--- How to complete this task ---
Give the lines again exactly as they appear below, from the line with "font-weight: bold ->" to the line with "font-size: 14px ->", both included, and only those lines. Leave every picture out.

--- Records provided ---
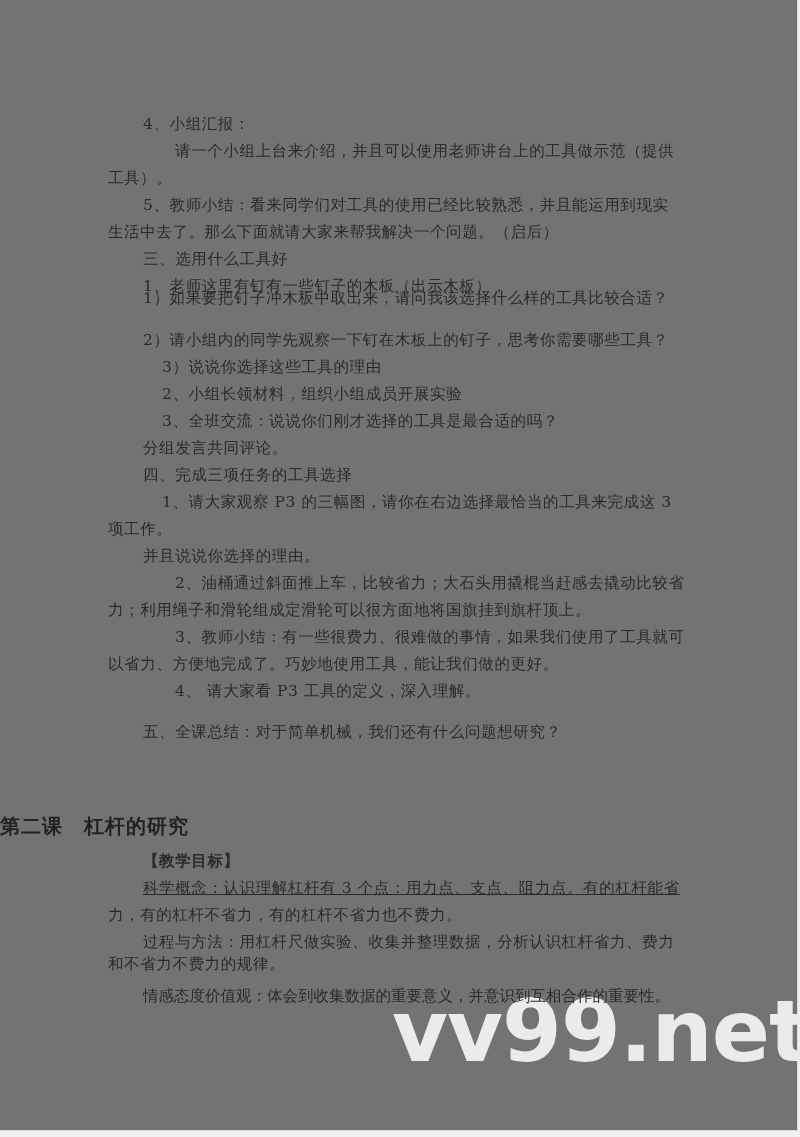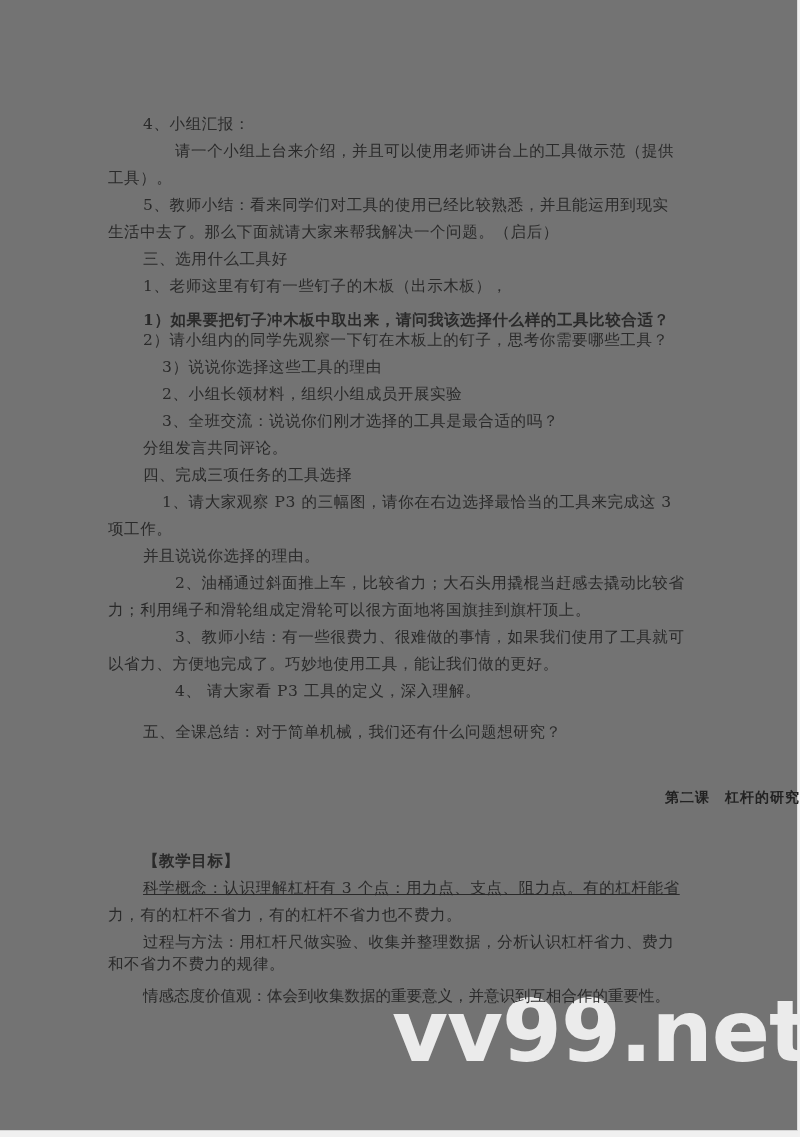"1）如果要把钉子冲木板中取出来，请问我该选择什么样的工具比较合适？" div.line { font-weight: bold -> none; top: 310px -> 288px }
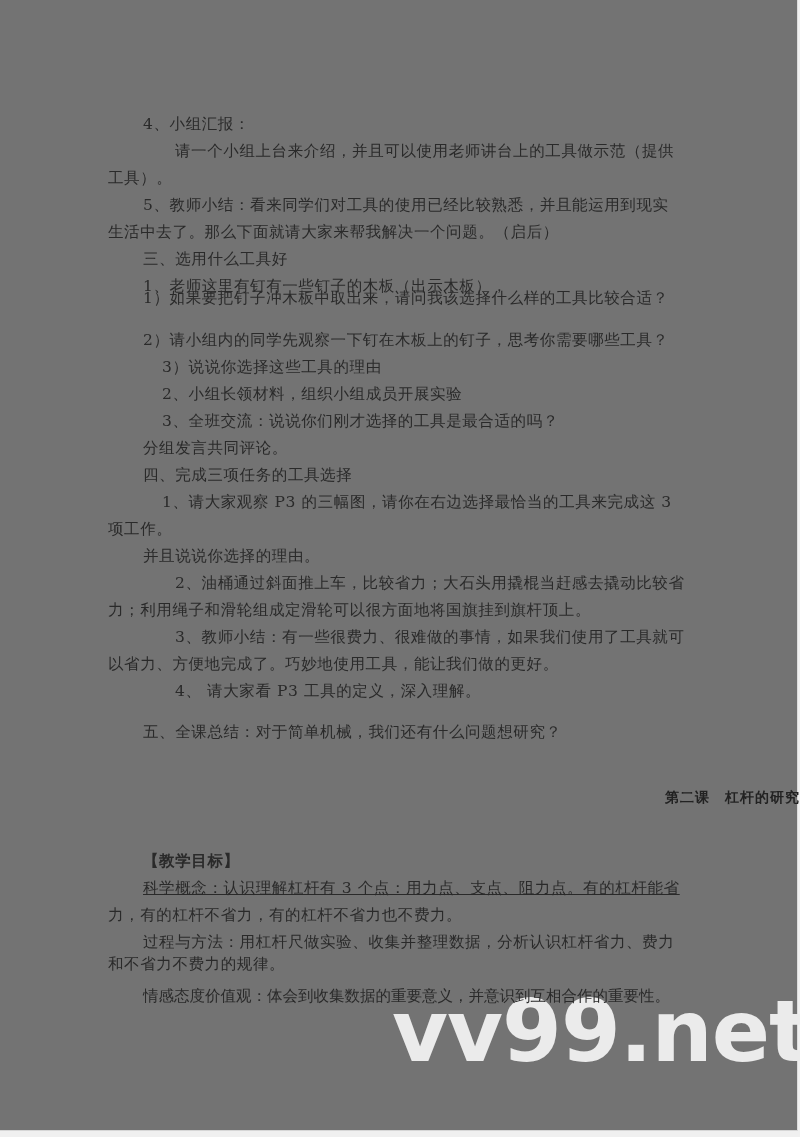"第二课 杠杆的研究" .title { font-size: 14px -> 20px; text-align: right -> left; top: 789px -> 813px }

* * *

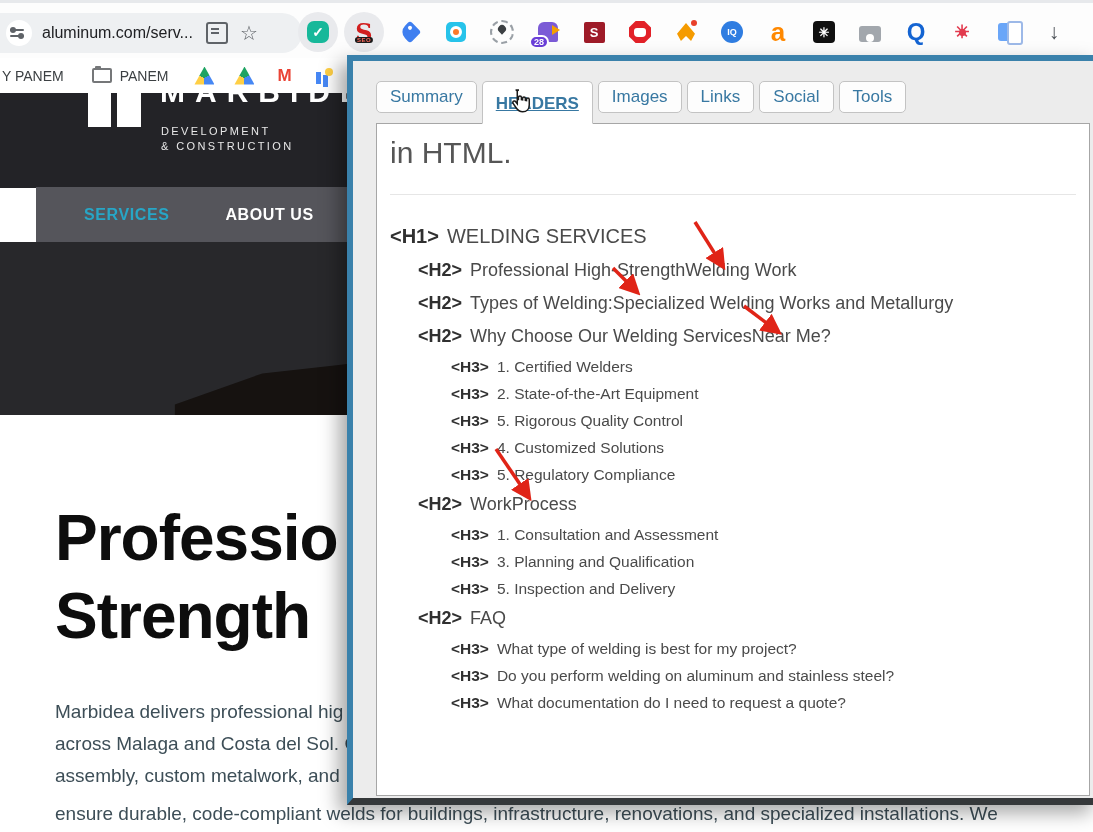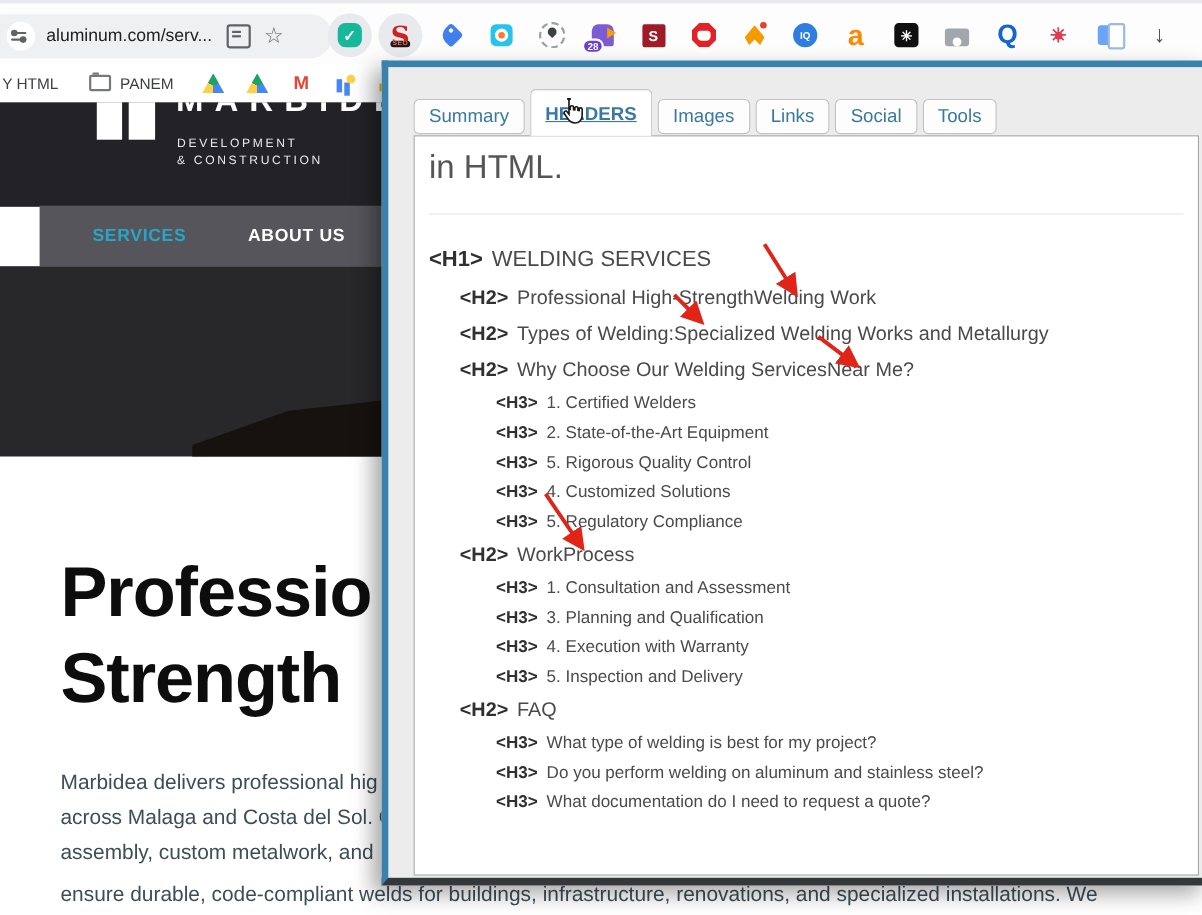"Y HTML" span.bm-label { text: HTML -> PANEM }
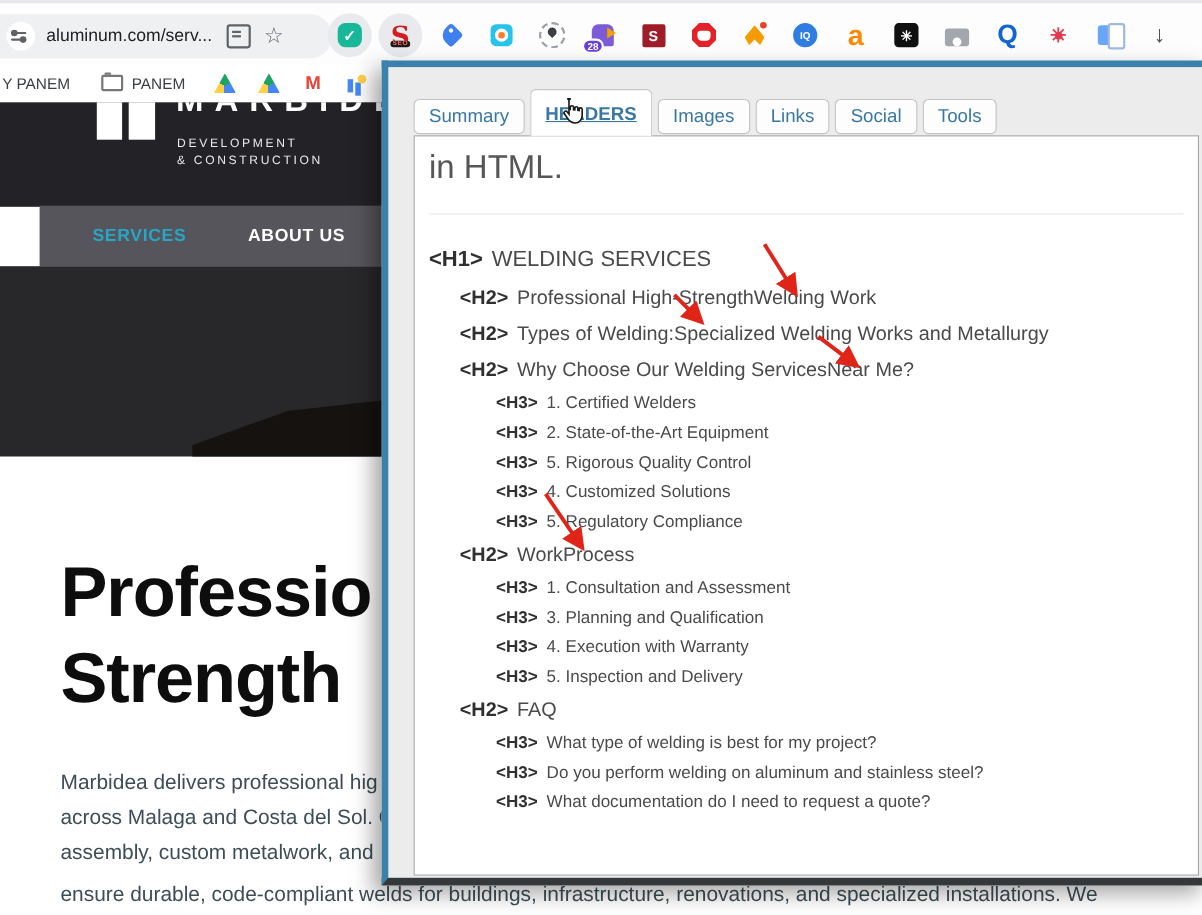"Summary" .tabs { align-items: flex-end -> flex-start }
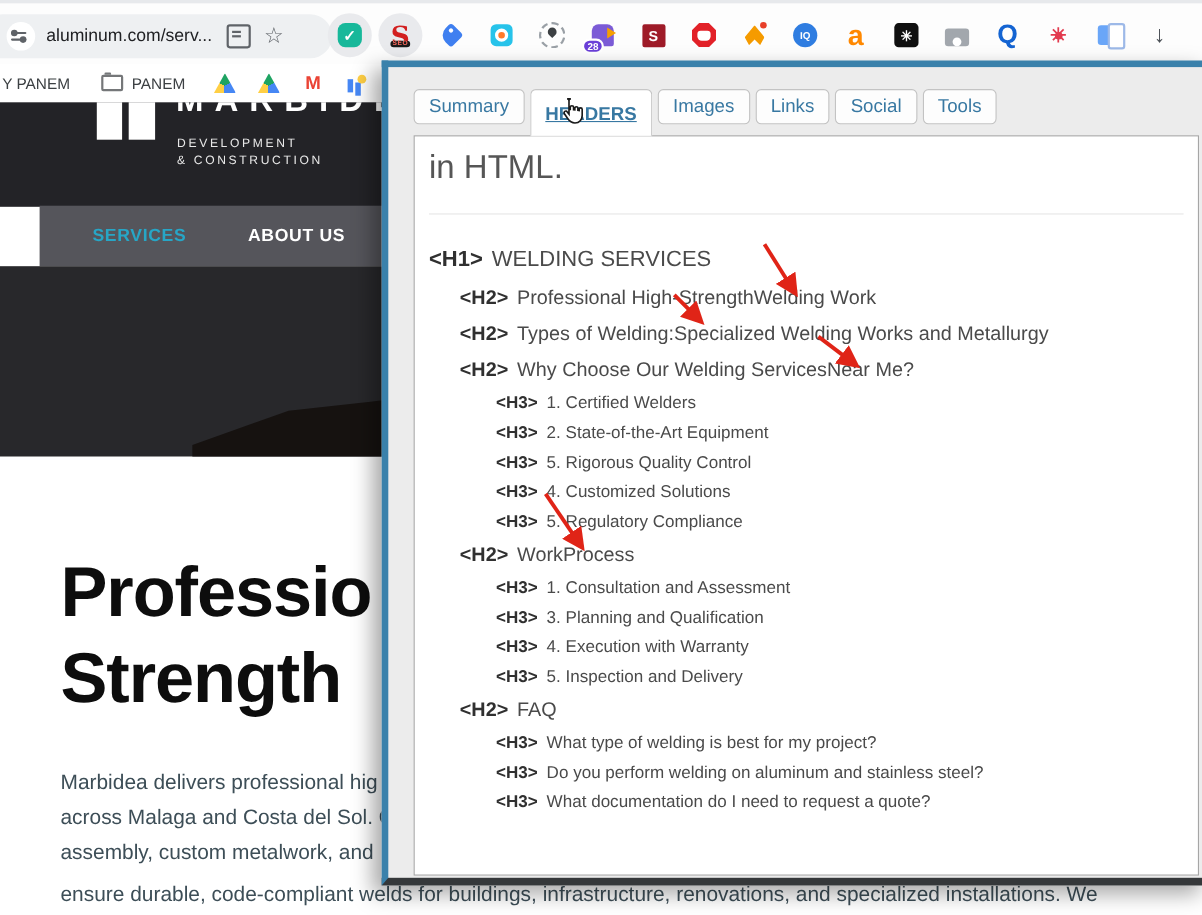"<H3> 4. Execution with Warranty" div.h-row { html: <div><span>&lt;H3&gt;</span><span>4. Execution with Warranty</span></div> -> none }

--- Problem solution ---
"1）如果要把钉子冲木板中取出来，请问我该选择什么样的工具比较合适？" div.line { font-weight: bold -> none; top: 310px -> 288px }
"第二课 杠杆的研究" .title { font-size: 14px -> 20px; text-align: right -> left; top: 789px -> 813px }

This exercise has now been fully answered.